Cambridge’s Judge Business School recently published an article on its blog about new research offering valuable insight into the role “gut feelings” (or interoceptive sensations, if you want to get technical) play in the success of financial traders, published as part of a Scientific Reports paper entitled “Interoceptive ability predicts survival on a London trading floor.”

According to the article, “‘gut feelings’ are sensations that carry information to the brain from many tissues of the body, including the heart and lungs, as well as the gut, [which] report anything from body temperature to breathlessness, racing heart, fullness from the gut, bladder and bowel, and they underpin states such as hunger, thirst, pain and anxiety.”

Cambridge researchers, along with researchers from the University of Sussex in the United Kingdom and Queensland University of Technology in Australia, proved that traders are typically better at reading “gut feelings” than John and Joan Q Taxpayer. Since “gut feelings” provide “valuable insights in risky decision-making…the better they are at this ability, the more successful they are as traders.”

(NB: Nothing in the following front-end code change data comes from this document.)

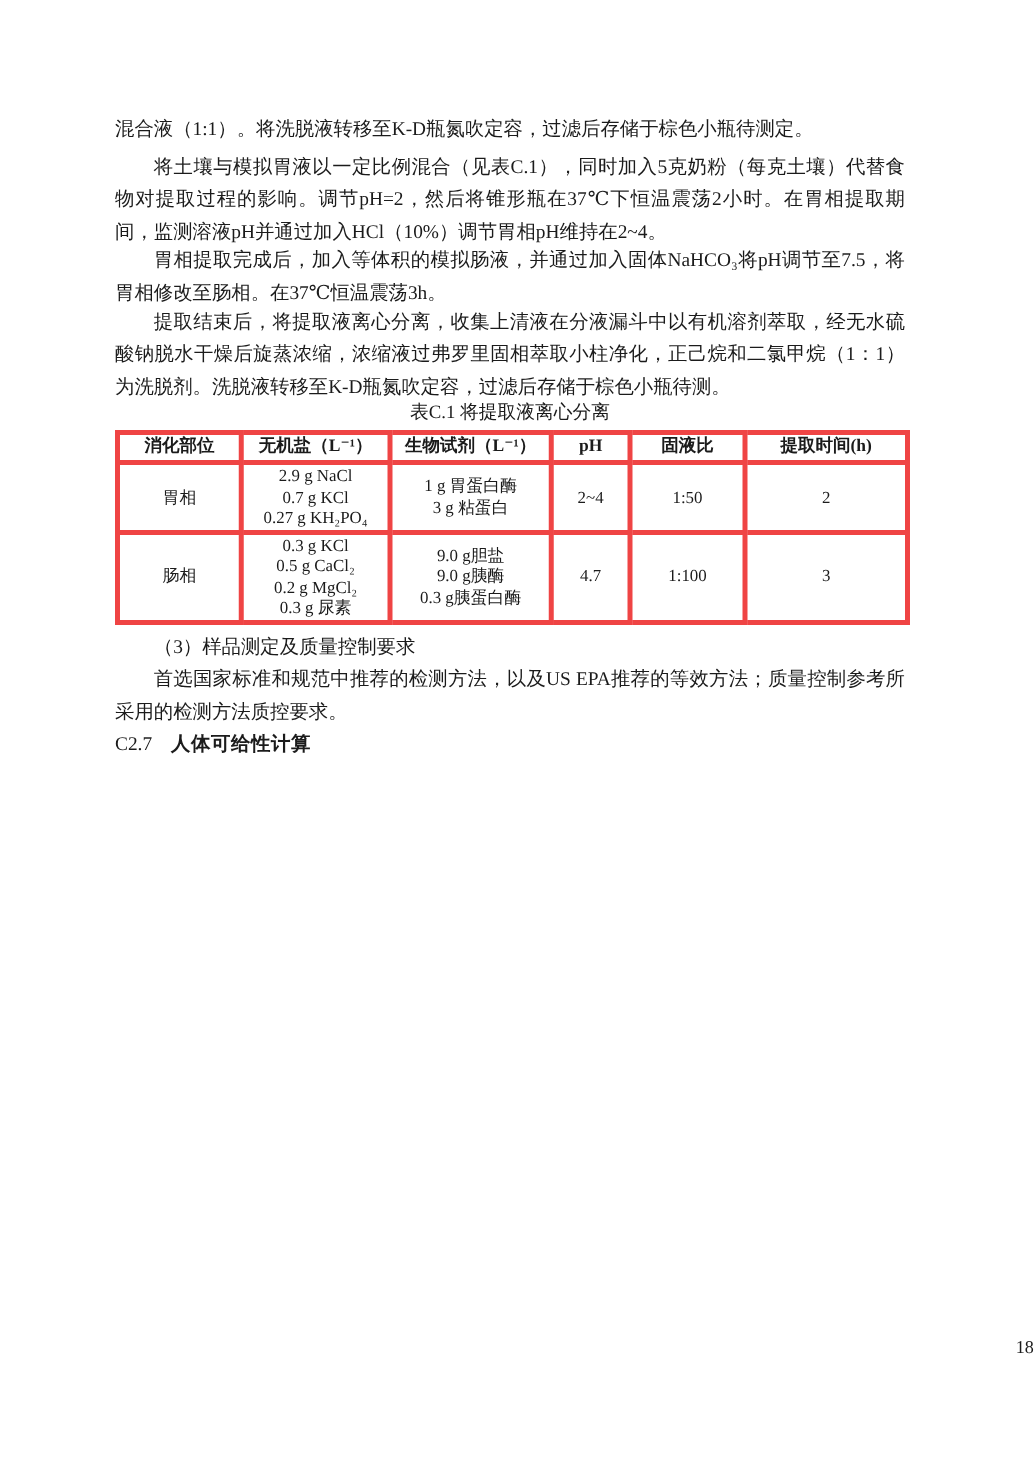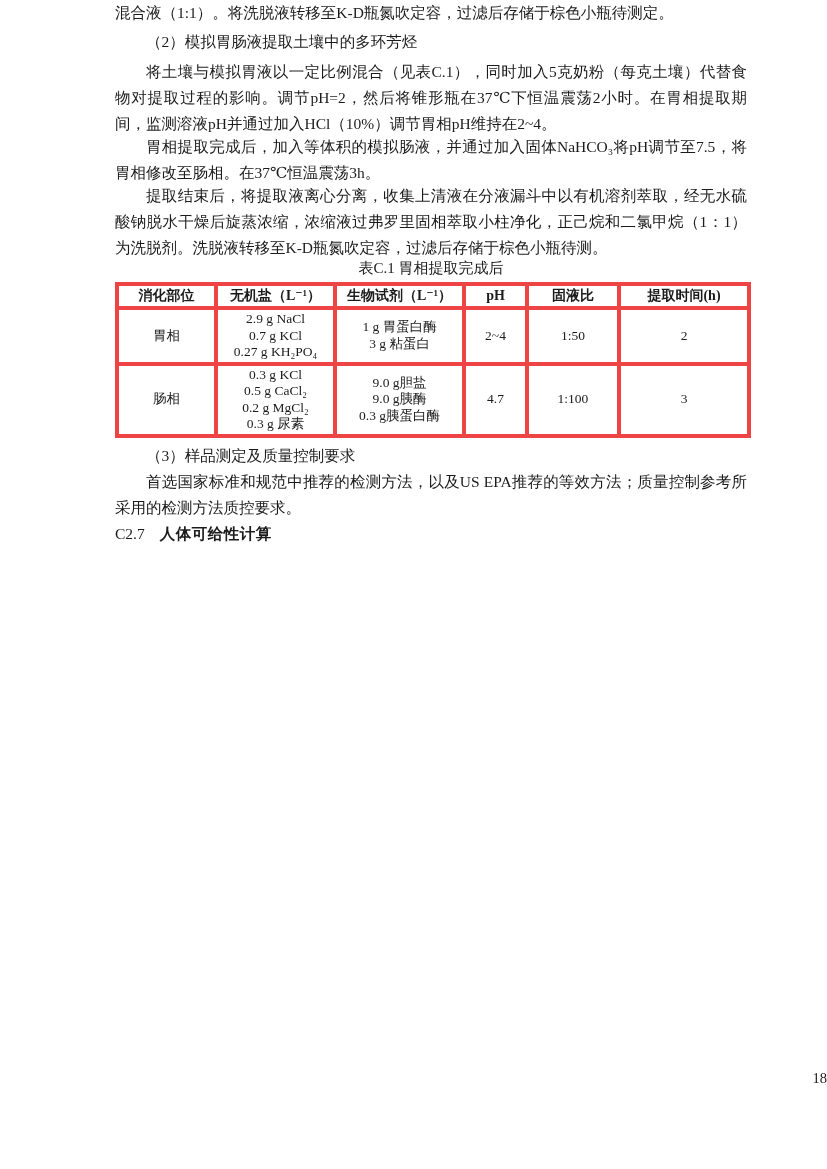--- a/index.html
+++ b/index.html
@@ -14,9 +14,10 @@
   }
   .content {
     position: absolute;
-    left: 115px;
+    left: 92px;
     top: 0;
     width: 632px;
+    padding-top: 91px;
   }
   .content p { margin: 0; font-size: 15.5px; line-height: 26px; }
   .just { text-align: justify; }

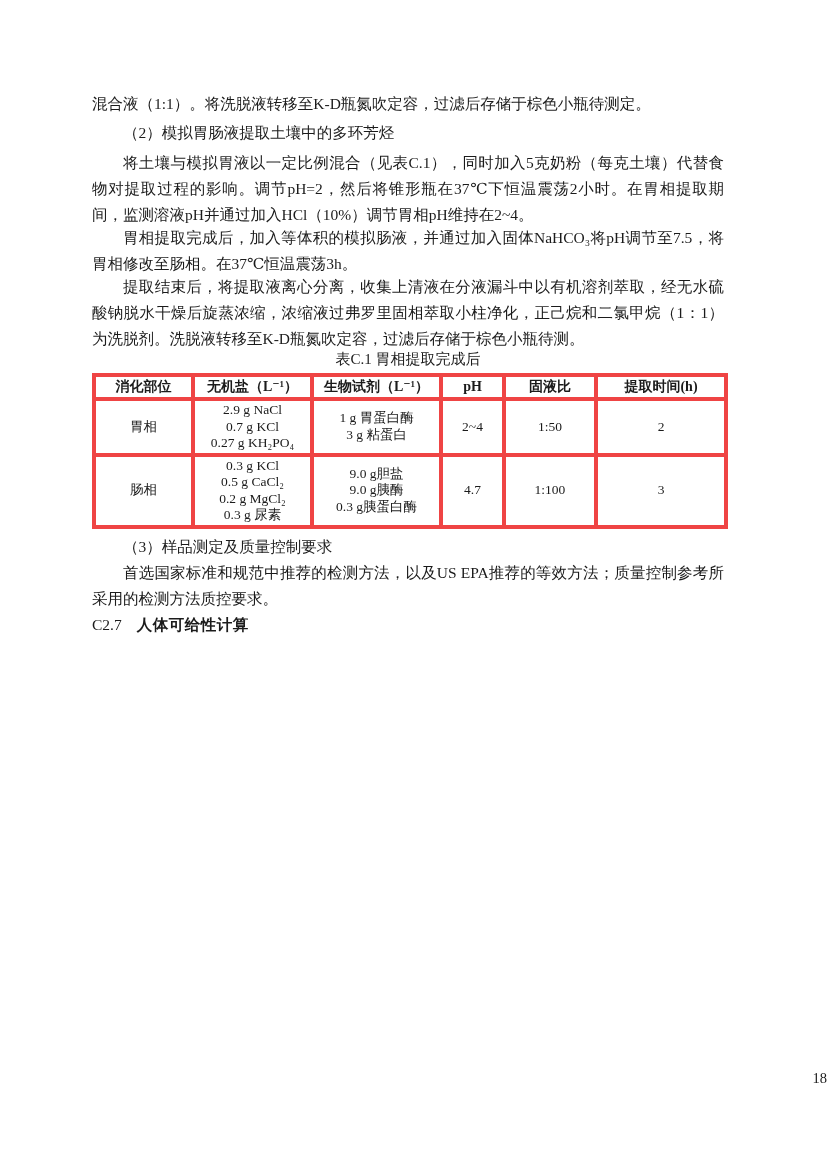--- a/index.html
+++ b/index.html
@@ -89,7 +89,6 @@
 
     <p class="just">混合液（1:1）。将洗脱液转移至K-D瓶氮吹定容，过滤后存储于棕色小瓶待测定。</p>
 
-    <p class="indent m-item2">（2）模拟胃肠液提取土壤中的多环芳烃</p>
 
     <p class="just indent m-para1">将土壤与模拟胃液以一定比例混合（见表C.1），同时加入5克奶粉（每克土壤）代替食物对提取过程的影响。调节pH=2，然后将锥形瓶在37℃下恒温震荡2小时。在胃相提取期间，监测溶液pH并通过加入HCl（10%）调节胃相pH维持在2~4。</p>
 

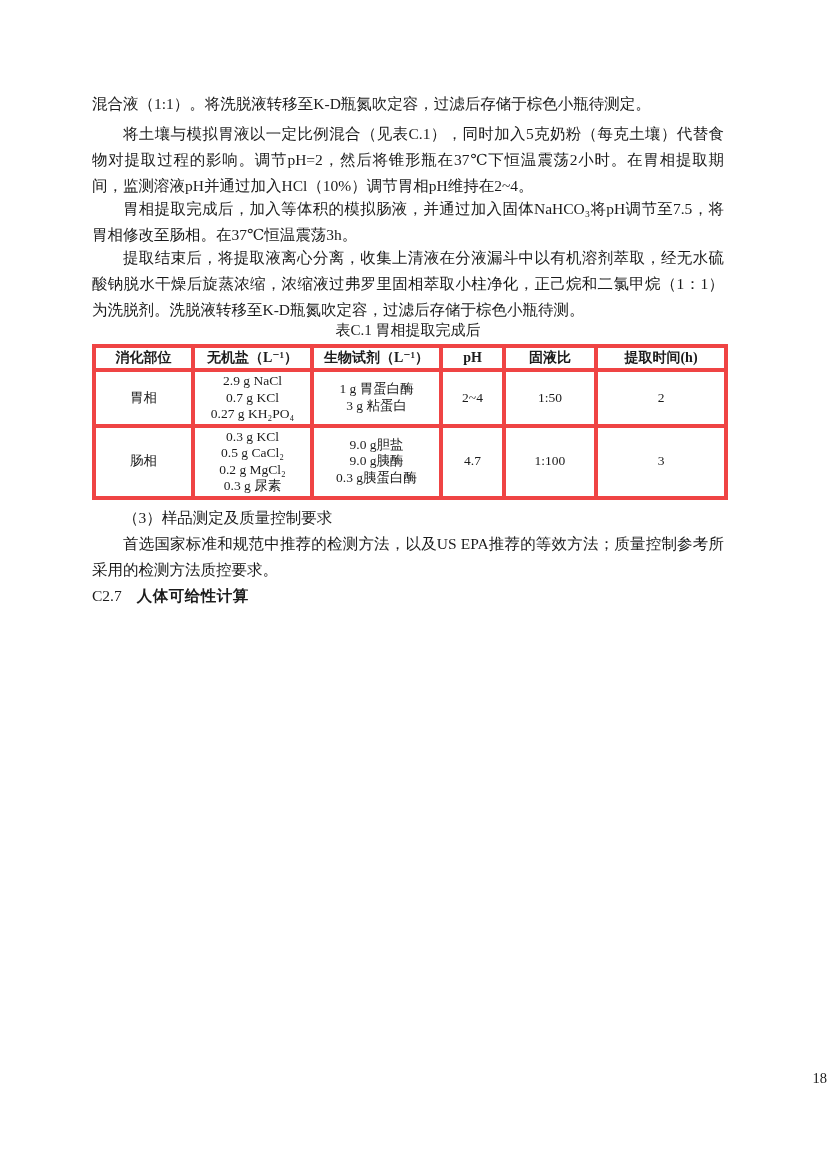--- a/index.html
+++ b/index.html
@@ -96,7 +96,7 @@
 
     <p class="just indent m-para3">提取结束后，将提取液离心分离，收集上清液在分液漏斗中以有机溶剂萃取，经无水硫酸钠脱水干燥后旋蒸浓缩，浓缩液过弗罗里固相萃取小柱净化，正己烷和二氯甲烷（1：1）为洗脱剂。洗脱液转移至K-D瓶氮吹定容，过滤后存储于棕色小瓶待测。</p>
 
-    <p class="table-caption">表C.1 胃相提取完成后</p>
+    <p class="table-caption">表C.1 将提取液离心分离</p>
 
     <table class="gi-table">
       <colgroup>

The researchers surveyed 18 male hedge fund traders engaged in high frequency trading during the Eurozone crisis—a moment of great tumult and uncertainty. The researchers tested how accurately the traders, “when at rest, can count their heartbeats.” The heart rate detection tasks were accurate predictors of the traders’ ability to survive in the financial market, as well as the “numbers of years he had survived as a trader.”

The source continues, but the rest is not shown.